Required action
Your answer must be every line of the data that contains "Unité".

Records from a data collection:
★ ★ ★ ★

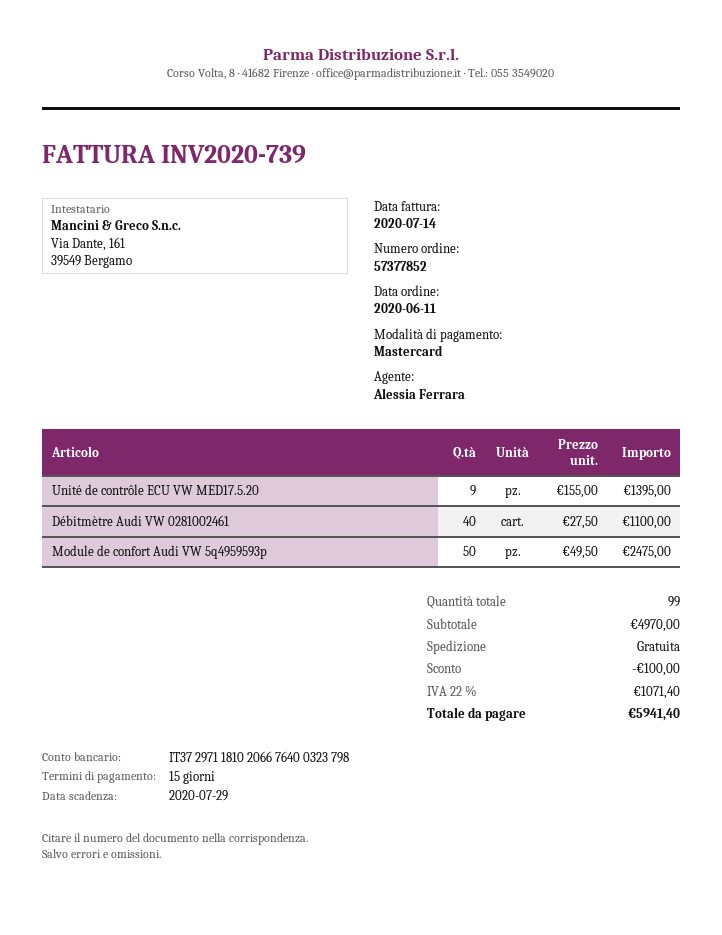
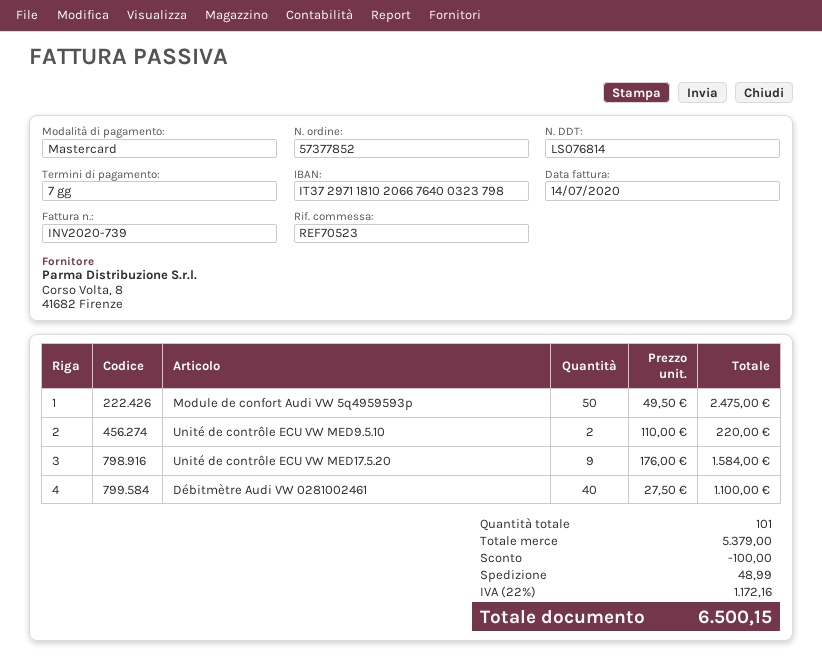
payment terms: 15 days -> 7 days
Unité de contrôle ECU VW MED17.5.20: 9 x 155.00 = 1395.00 -> 9 x 176.00 = 1584.00
Unité de contrôle ECU VW MED9.5.10: none -> 2 x 110.00 = 220.00
total quantity: 99 -> 101
subtotal: 4970.00 -> 5379.00
shipping: 0.00 -> 48.99
tax: 22% = 1071.40 -> 22% = 1172.16
total: 5941.40 -> 6500.15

★ ★ ★ ★

Solution to the exercise
Unité de contrôle ECU VW MED17.5.20: 9 x 155.00 = 1395.00 -> 9 x 176.00 = 1584.00
Unité de contrôle ECU VW MED9.5.10: none -> 2 x 110.00 = 220.00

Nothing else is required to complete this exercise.